Segundo o Dr. Vasconcelos, o atual quadro de disseminação da febre amarela resulta também de falhas na contenção da doença.
“Minas Gerais deveria ter uma cobertura vacinal de 90% da população já no ano passado. As vacinas foram enviadas e ficaram nos postos de saúde. Não houve campanhas para estimular a vacinação e, além disso, era necessário ir até as zonas rurais para vacinar essa população mais exposta. Evidentemente, nossa produção de vacinas ficou aquém do necessário, enquanto se fazia promessas de abundância de vacinas.”
Reurbanização
Dr. Vasconcelos é também um dos autores do estudo “Potential risk of re-emergence of urban transmission of Yellow fever vírus in Brazil facilitated by competente Aedes population”, publicado no periódico Scientific Reports, que avaliou a capacidade de mosquitos como o Aedes aegypti voltarem a transmitir a doença, na chamada febre amarela urbana, não registrada no Brasil desde 1942. A pesquisa da Fiocruz, com colaboração do Instituto Evandro Chagas e do Instituto Pasteur, verificou a eficiência de mosquitos urbanos e silvestres do Rio de Janeiro para transmitir o vírus da febre amarela.

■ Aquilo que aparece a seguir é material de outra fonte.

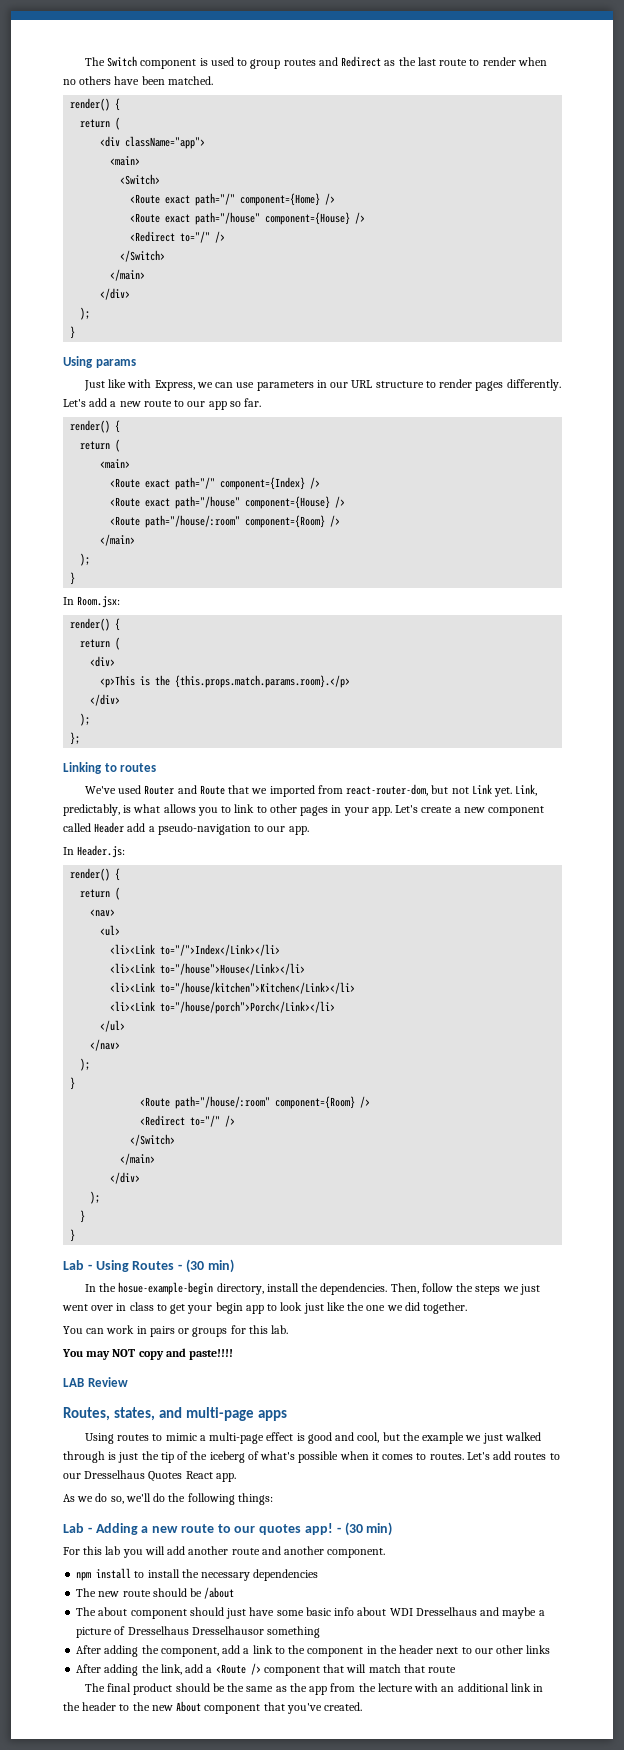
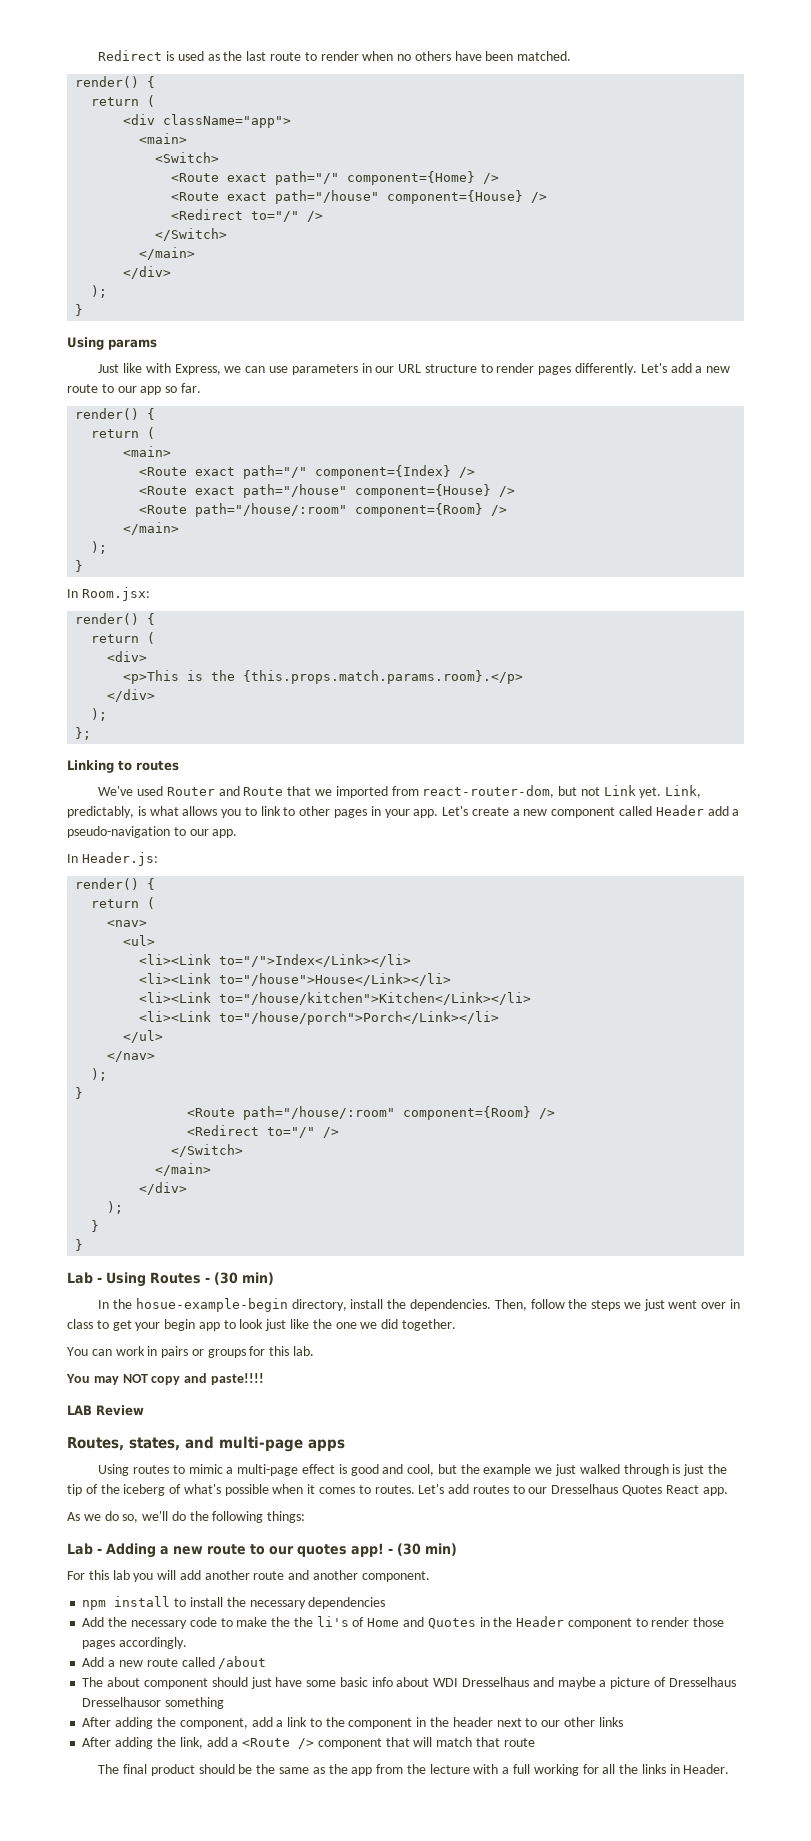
- The Switch component is used to group routes and Redirect as the last route to render when no others have been matched.
+ Redirect is used as the last route to render when no others have been matched.
- The new route should be /about
+ Add the necessary code to make the the li's of Home and Quotes in the Header component to render those pages accordingly.
+ Add a new route called /about
- The final product should be the same as the app from the lecture with an additional link in the header to the new About component that you've created.
+ The final product should be the same as the app from the lecture with a full working for all the links in Header.

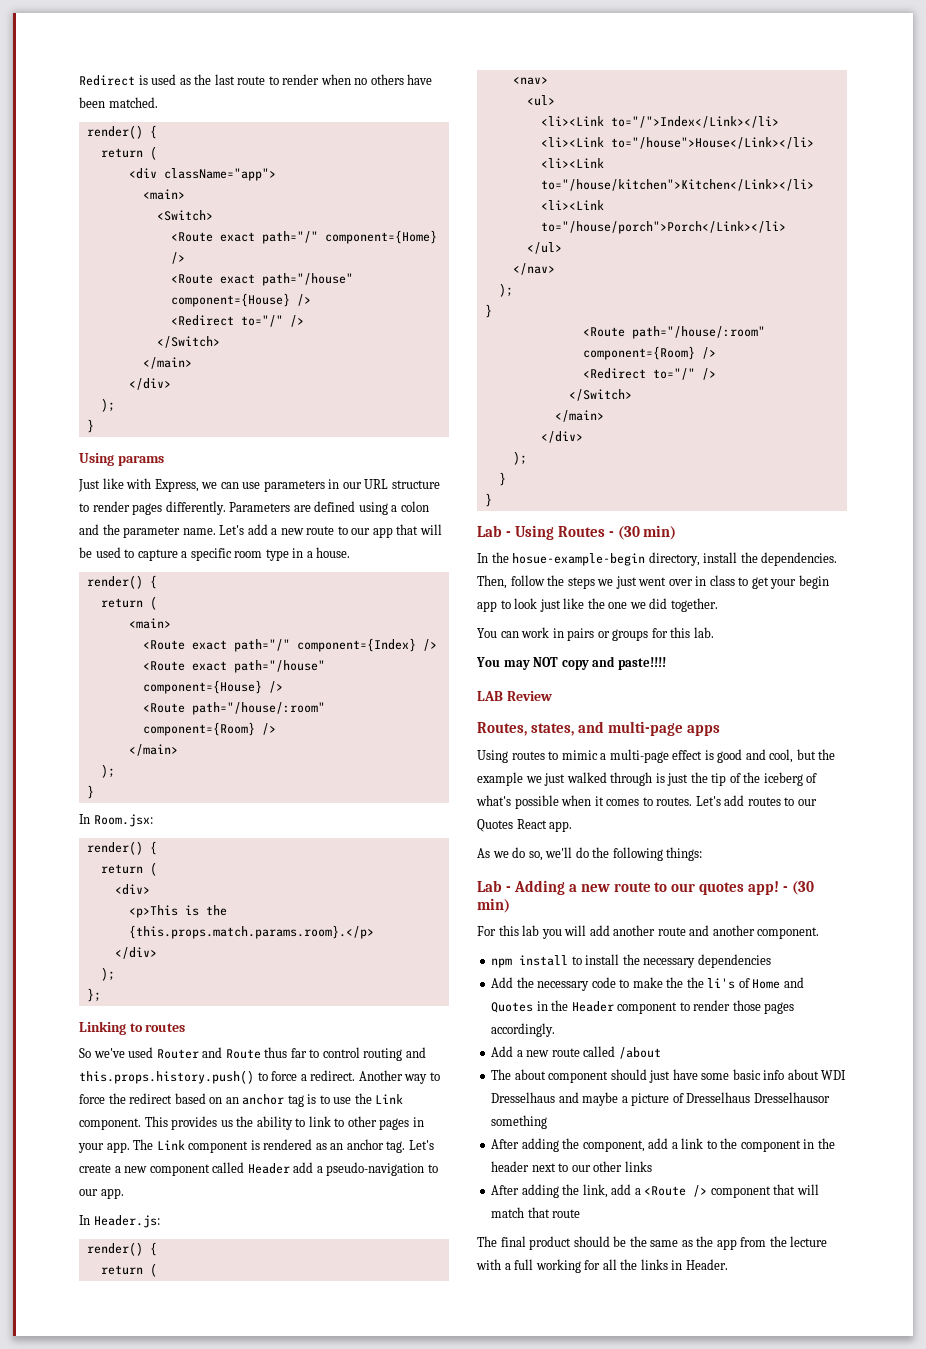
+ Parameters are defined using a colon and the parameter name.
- Let's add a new route to our app so far.
+ Let's add a new route to our app that will be used to capture a specific room type in a house.
- We've used Router and Route that we imported from react-router-dom, but not Link yet. Link, predictably, is what allows you to link to other pages in your app.
+ So we've used Router and Route thus far to control routing and this.props.history.push() to force a redirect. Another way to force the redirect based on an anchor tag is to use the Link component. This provides us the ability to link to other pages in your app.
+ The Link component is rendered as an anchor tag.
- Let's add routes to our Dresselhaus Quotes React app.
+ Let's add routes to our Quotes React app.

Os dados mostraram que os insetos das espécies Aedes aegypti, Aedes albopictus, Haemagogus leucocelaenus e Sabethes albipirvus são altamente suscetíveis a linhagens virais tanto do Brasil, quanto da África. Mosquitos Aedes de Manaus, Goiânia e de Brazzaville, no Congo, também foram avaliados. Foram coletados ovos das várias espécies, que foram separados também por gênero. Quando os ovos eclodiram, as fêmeas passaram a ser alimentadas com sangue contaminado com diferentes linhagens do vírus da febre amarela. Em seguida, foi medida a presença de partículas virais na saliva dos insetos. Os A. aegypti do Rio foram os que apresentaram o maior potencial para disseminar a doença com mais de 10% dos mosquitos apresentando partículas virais infectantes na saliva 14 dias após a alimentação, independentemente da linhagem viral. No entanto, apenas esse potencial seria insuficiente para tornar o Aedes um possível vetor para a reurbanização da doença.

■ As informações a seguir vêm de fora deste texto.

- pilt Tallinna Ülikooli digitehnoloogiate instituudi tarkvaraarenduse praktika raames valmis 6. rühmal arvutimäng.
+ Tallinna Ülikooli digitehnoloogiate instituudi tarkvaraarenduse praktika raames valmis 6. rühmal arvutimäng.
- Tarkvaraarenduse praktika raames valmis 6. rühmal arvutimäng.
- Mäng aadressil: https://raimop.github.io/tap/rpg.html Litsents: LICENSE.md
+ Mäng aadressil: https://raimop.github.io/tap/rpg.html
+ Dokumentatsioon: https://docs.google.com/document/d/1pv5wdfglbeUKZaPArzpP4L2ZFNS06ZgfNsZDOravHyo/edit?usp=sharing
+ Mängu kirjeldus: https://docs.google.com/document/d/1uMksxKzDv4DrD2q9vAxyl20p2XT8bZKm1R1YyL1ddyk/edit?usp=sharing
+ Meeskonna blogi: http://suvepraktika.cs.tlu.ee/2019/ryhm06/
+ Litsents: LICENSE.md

“Dos vírus que podem ser transmitidos pelos Aedes, o da febre amarela é o menos competente para se reproduzir no mosquito, pelo menos nos dados experimentais. Outro fator que possivelmente é muito importante é quantidade de Aedes que infesta uma cidade. No tempo de Oswaldo Cruz, quando tínhamos febre amarela urbana transmitida pelo Aedes, a quantidade de mosquitos era enorme, eram nuvens de mosquito”, descreveu o pesquisador.

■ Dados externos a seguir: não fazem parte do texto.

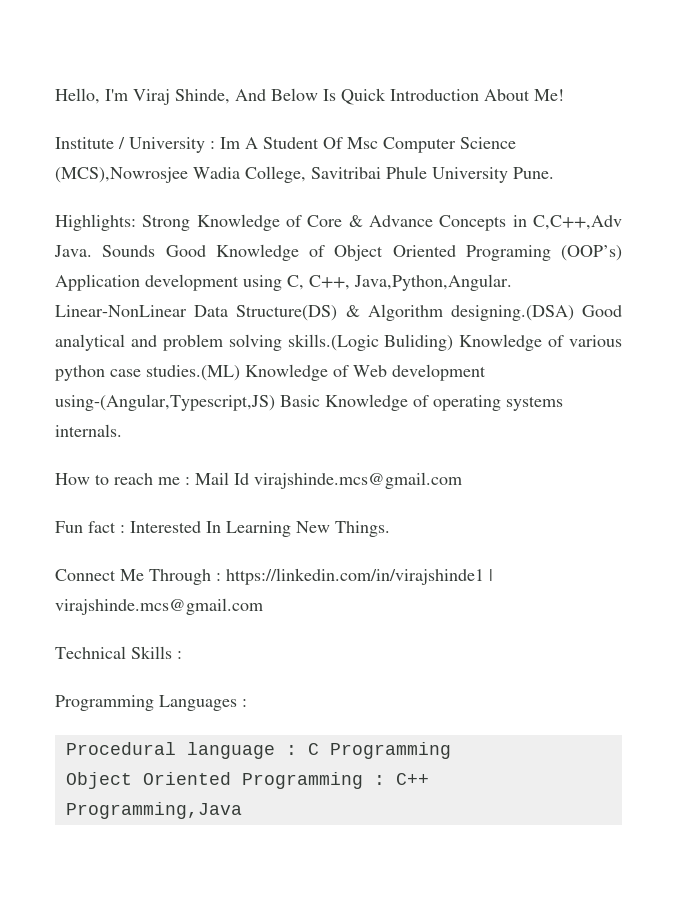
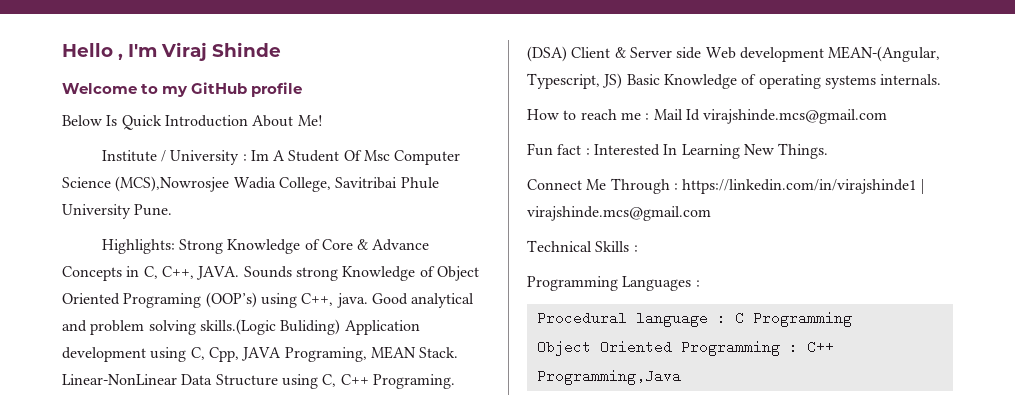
- Hello, I'm Viraj Shinde, And Below Is Quick Introduction About Me!
+ Hello , I'm Viraj Shinde
+ Welcome to my GitHub profile
+ Below Is Quick Introduction About Me!
- Highlights: Strong Knowledge of Core & Advance Concepts in C,C++,Adv Java. Sounds Good Knowledge of Object Oriented Programing (OOP’s) Application development using C, C++, Java,Python,Angular. Linear-NonLinear Data Structure(DS) & Algorithm designing.(DSA) Good analytical and problem solving skills.(Logic Buliding) Knowledge of various python case studies.(ML) Knowledge of Web development using-(Angular,Typescript,JS) Basic Knowledge of operating systems internals.
+ Highlights: Strong Knowledge of Core & Advance Concepts in C, C++, JAVA. Sounds strong Knowledge of Object Oriented Programing (OOP’s) using C++, java. Good analytical and problem solving skills.(Logic Buliding) Application development using C, Cpp, JAVA Programing, MEAN Stack. Linear-NonLinear Data Structure using C, C++ Programing. (DSA) Client & Server side Web development MEAN-(Angular, Typescript, JS) Basic Knowledge of operating systems internals.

Se a possibilidade de reurbanização via Aedes é pequena, ela, no entanto, não pode ser totalmente descartada. Tanto que na conclusão do estudo os cientistas alertam para o risco de o vírus da febre amarela ser introduzido na capital fluminense, onde estão presentes todos os mosquitos transmissores tanto da febre amarela silvestre quanto da urbana. A Fiocruz alertou recentemente para o risco de explosão da população de Aedes na cidade, já que este deve ser um verão muito mais chuvoso do que o do ano passado.
“Temos problemas sérios no que se refere ao combate ao Aedes. Mais de 50% dos criadouros estão dentro das casas, e essa responsabilidade é da população. Por outro lado, temos falhas graves no abastecimento de água e as pessoas, inclusive nas comunidades cariocas, acabam estocando água nas próprias casas, facilitando a proliferação do mosquito. Ao poder público deveria caber apenas a limpeza e o cuidado de praças, fontes e chafarizes,” disse o Dr. Vasconcelos.
O estudo recomenda a rápida vacinação de toda a população urbana em contato com áreas florestais, como é o caso da Floresta da Tijuca, no Rio, e da Cantareira, em São Paulo, para eliminar o risco de reurbanização da doença.